Required action – In the data below, the answer is the run of lines from the line containing "quite a few)." through the line containing "name for my website.", both included; print it exactly and nothing else.

Data for this exercise –
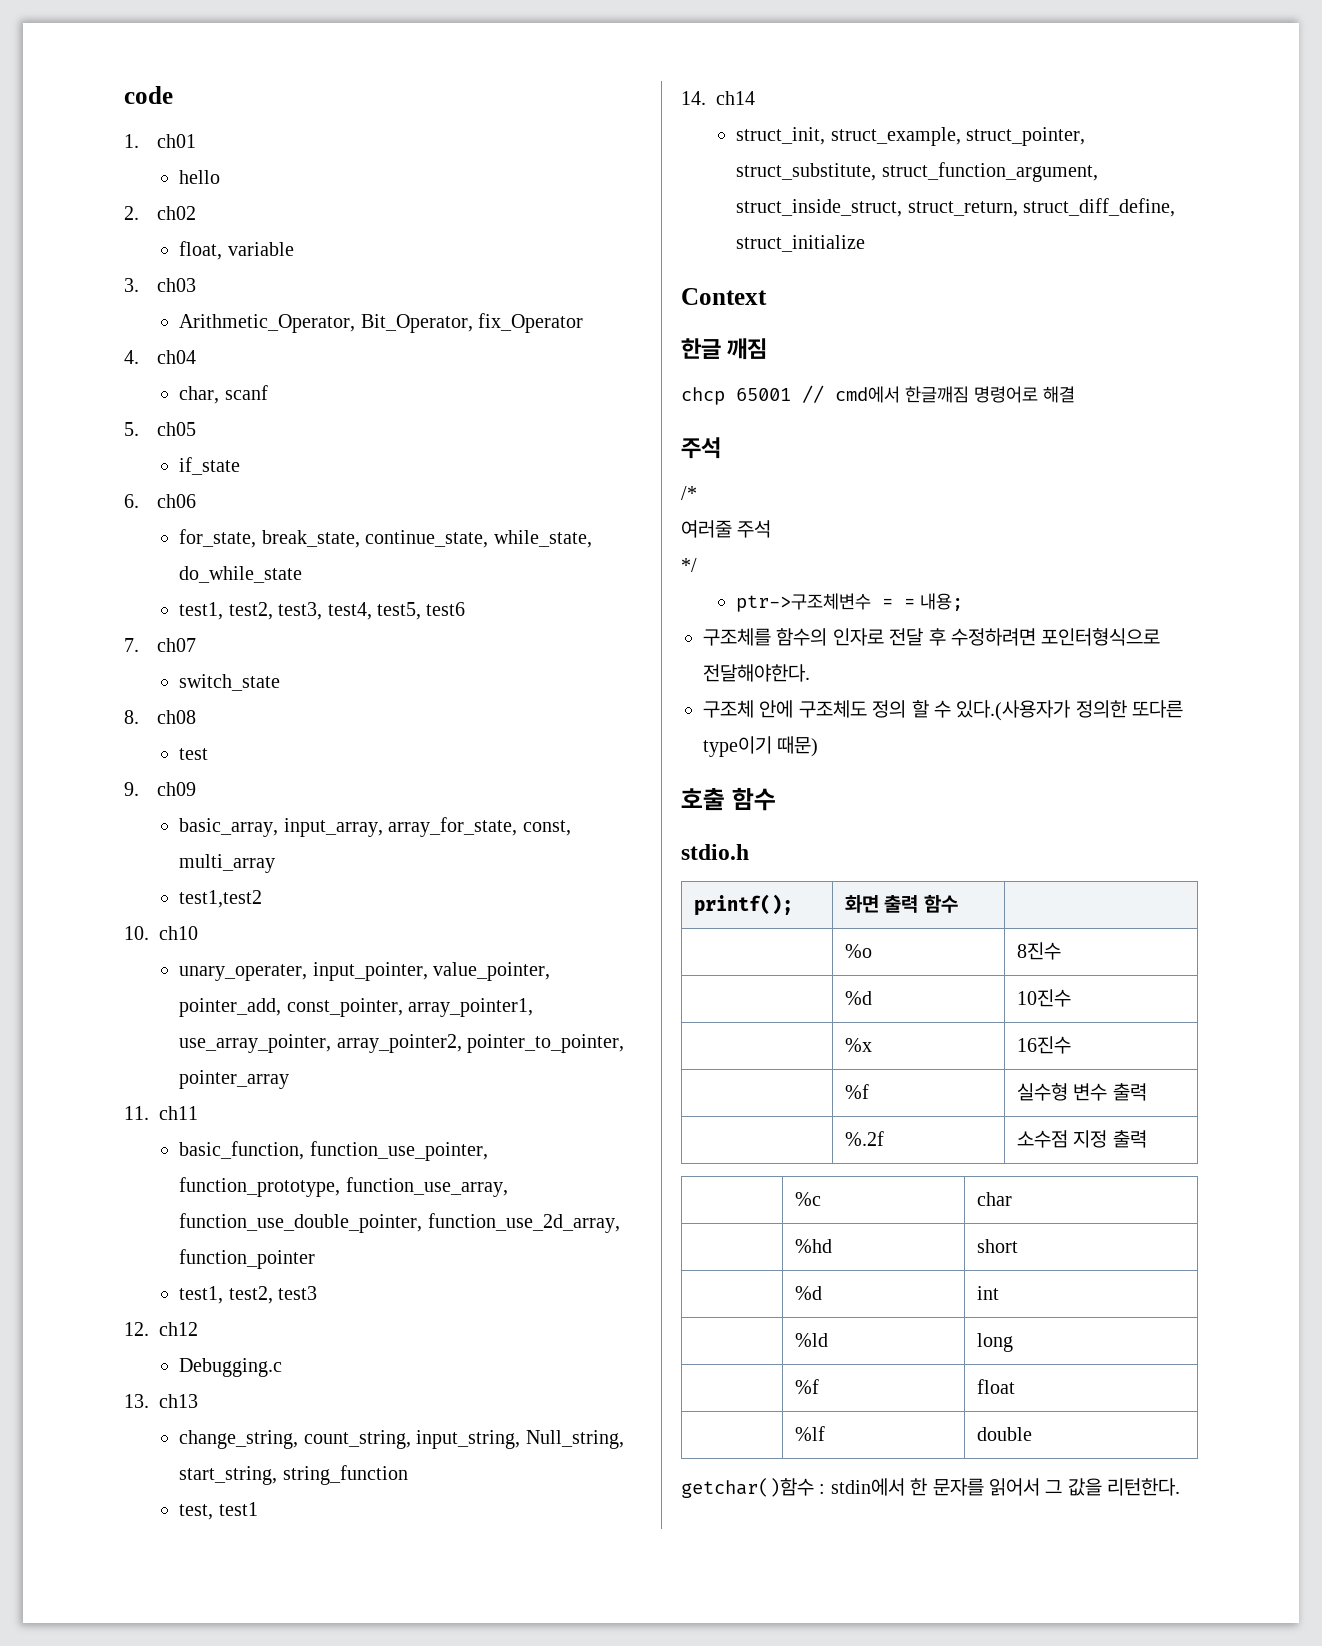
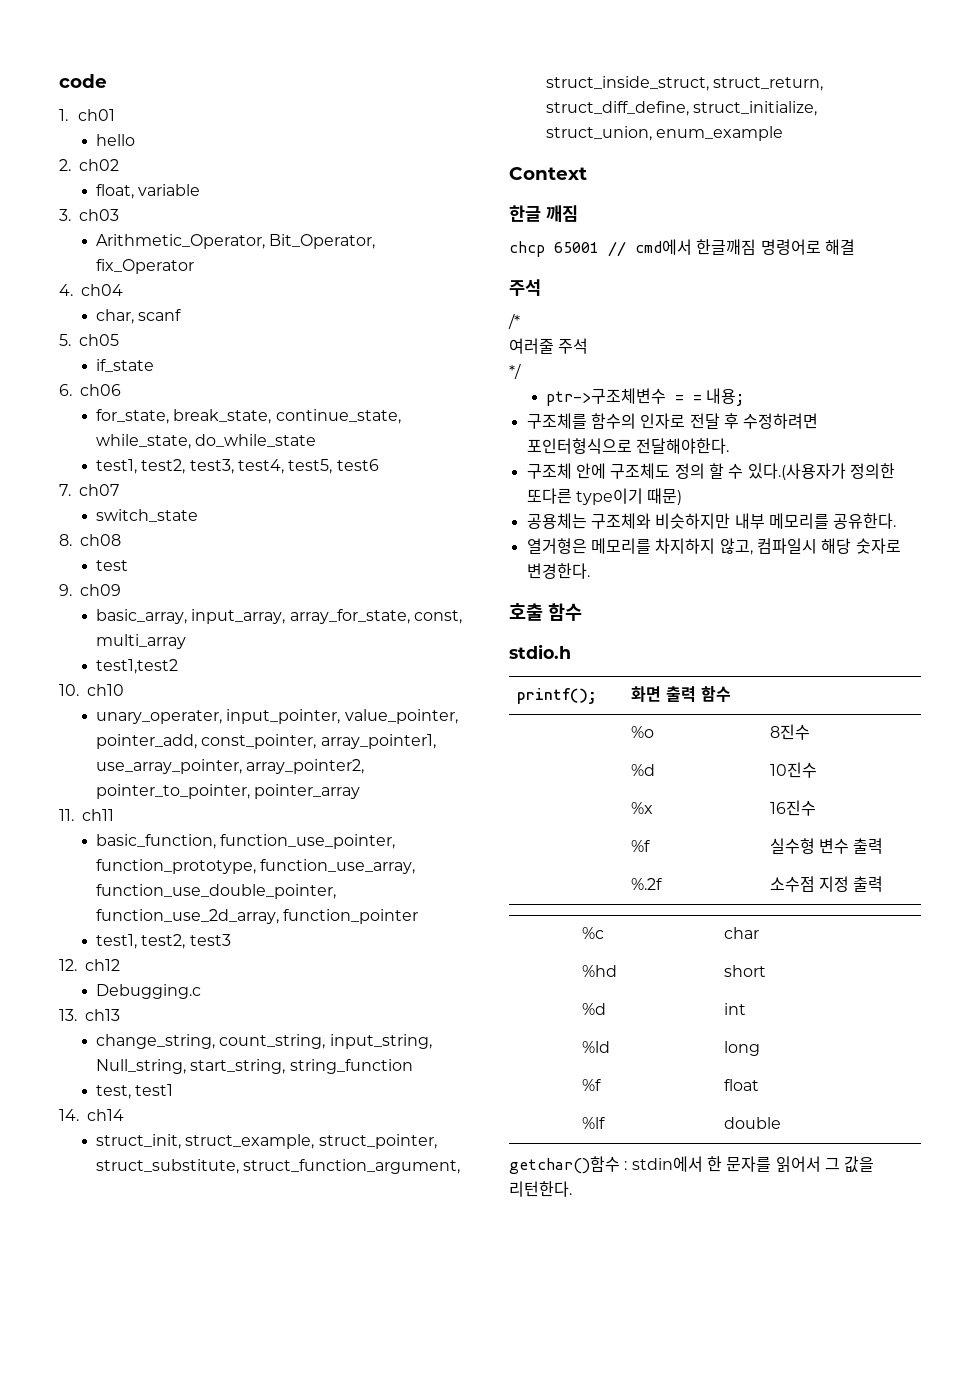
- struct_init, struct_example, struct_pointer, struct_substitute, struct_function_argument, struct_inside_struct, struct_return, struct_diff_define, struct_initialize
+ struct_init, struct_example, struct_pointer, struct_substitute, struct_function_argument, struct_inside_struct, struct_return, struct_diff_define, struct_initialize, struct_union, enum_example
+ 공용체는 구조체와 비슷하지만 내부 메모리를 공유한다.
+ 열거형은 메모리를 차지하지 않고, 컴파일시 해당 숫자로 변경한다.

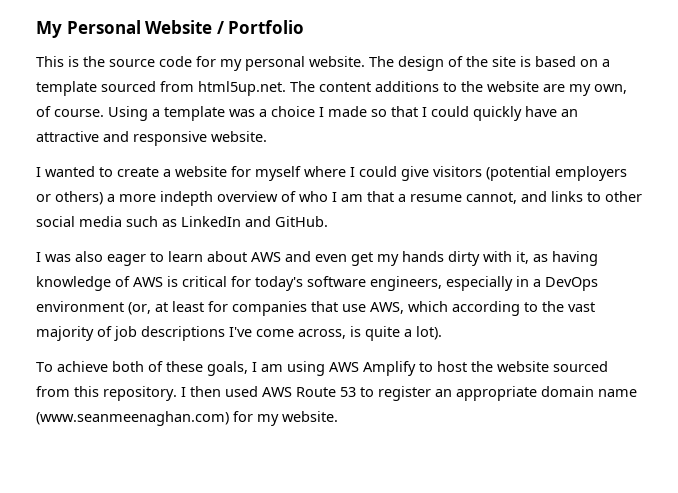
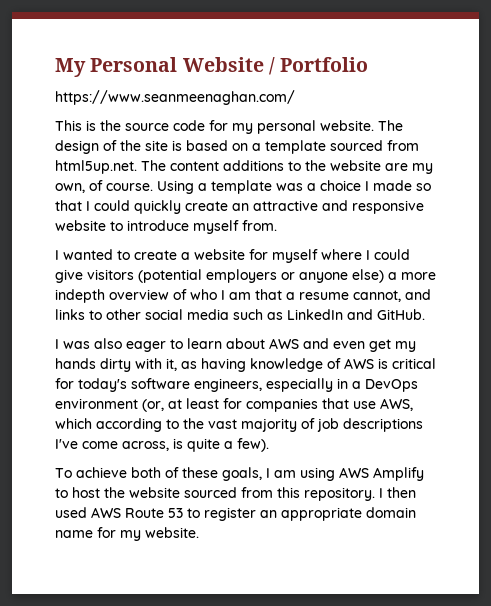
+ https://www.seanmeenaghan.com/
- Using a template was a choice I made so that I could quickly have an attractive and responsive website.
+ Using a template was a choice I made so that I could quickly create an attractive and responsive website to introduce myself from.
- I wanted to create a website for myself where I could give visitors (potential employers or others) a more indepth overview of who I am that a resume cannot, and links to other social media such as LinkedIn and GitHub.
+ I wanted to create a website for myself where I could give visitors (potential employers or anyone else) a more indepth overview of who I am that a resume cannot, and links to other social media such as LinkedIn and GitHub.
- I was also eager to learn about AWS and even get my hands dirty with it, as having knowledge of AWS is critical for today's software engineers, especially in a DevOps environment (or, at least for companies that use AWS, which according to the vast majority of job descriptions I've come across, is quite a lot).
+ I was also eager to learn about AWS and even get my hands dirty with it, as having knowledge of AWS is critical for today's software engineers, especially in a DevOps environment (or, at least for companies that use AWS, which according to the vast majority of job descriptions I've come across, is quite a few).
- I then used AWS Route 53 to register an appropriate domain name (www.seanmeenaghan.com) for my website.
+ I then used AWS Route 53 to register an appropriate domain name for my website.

--

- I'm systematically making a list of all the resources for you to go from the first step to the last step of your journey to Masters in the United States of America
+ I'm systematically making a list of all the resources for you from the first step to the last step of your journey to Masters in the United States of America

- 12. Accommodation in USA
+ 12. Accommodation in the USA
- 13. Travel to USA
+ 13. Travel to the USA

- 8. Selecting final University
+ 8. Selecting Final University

...

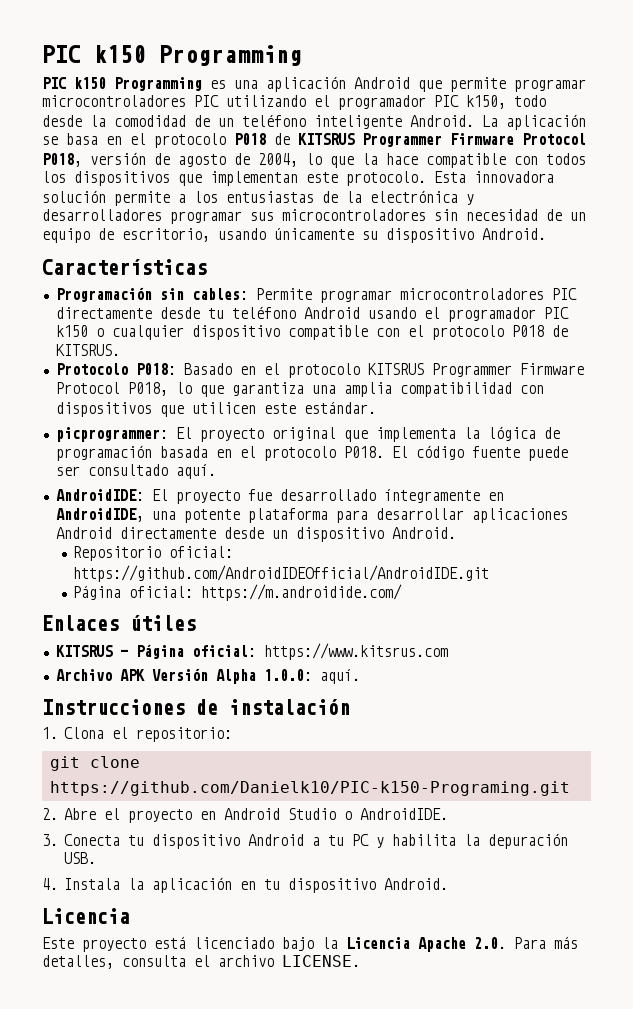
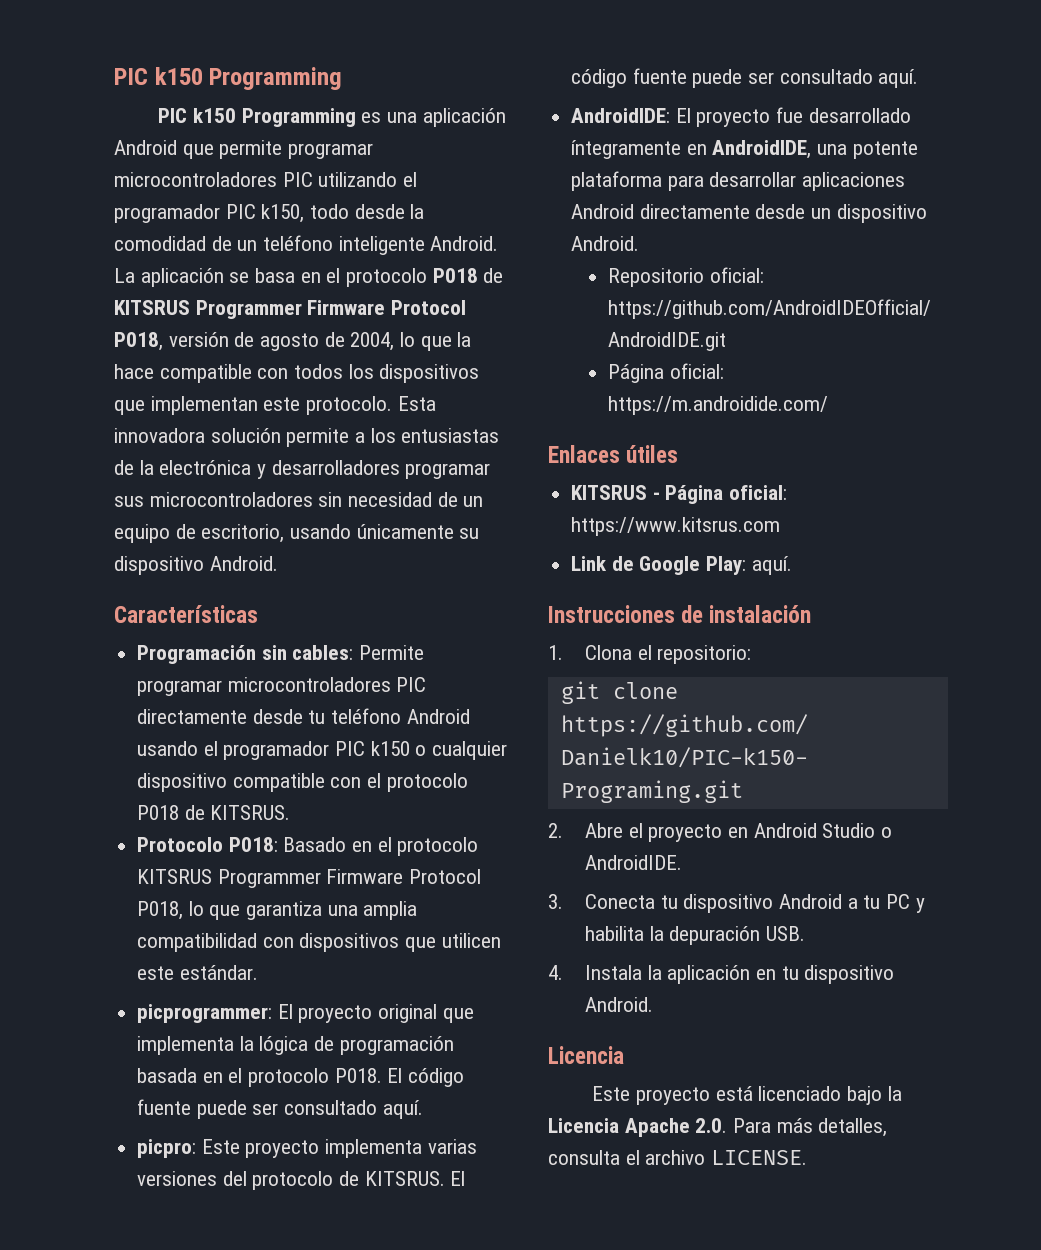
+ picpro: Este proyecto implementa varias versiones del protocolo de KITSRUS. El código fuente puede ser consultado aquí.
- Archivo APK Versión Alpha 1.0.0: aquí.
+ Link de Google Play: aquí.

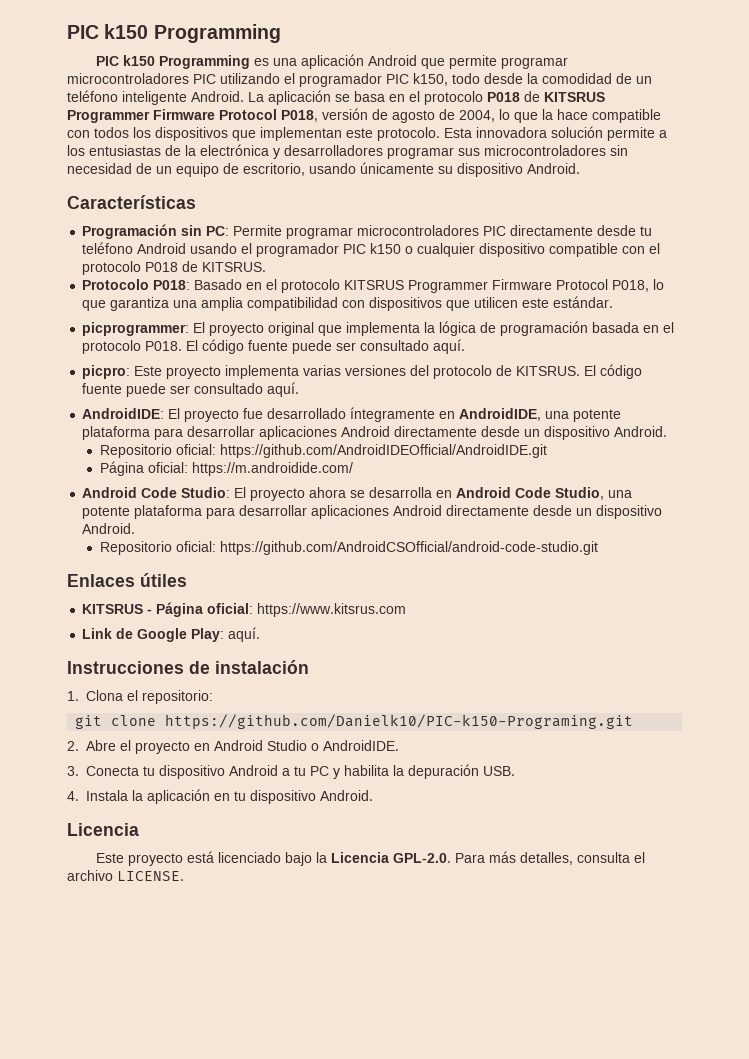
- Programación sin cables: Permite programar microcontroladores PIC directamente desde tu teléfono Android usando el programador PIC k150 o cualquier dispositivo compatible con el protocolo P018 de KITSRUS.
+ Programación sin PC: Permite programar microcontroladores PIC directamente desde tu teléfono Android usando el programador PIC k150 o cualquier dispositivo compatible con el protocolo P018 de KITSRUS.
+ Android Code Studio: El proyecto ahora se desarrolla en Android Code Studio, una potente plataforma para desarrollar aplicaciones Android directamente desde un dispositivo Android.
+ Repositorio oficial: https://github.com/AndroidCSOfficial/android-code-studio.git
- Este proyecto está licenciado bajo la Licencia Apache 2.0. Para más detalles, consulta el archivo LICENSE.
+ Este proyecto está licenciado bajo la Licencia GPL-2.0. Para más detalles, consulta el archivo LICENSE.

Reply to the exercise –
+ I was also eager to learn about AWS and even get my hands dirty with it, as having knowledge of AWS is critical for today's software engineers, especially in a DevOps environment (or, at least for companies that use AWS, which according to the vast majority of job descriptions I've come across, is quite a few).
- I then used AWS Route 53 to register an appropriate domain name (www.seanmeenaghan.com) for my website.
+ I then used AWS Route 53 to register an appropriate domain name for my website.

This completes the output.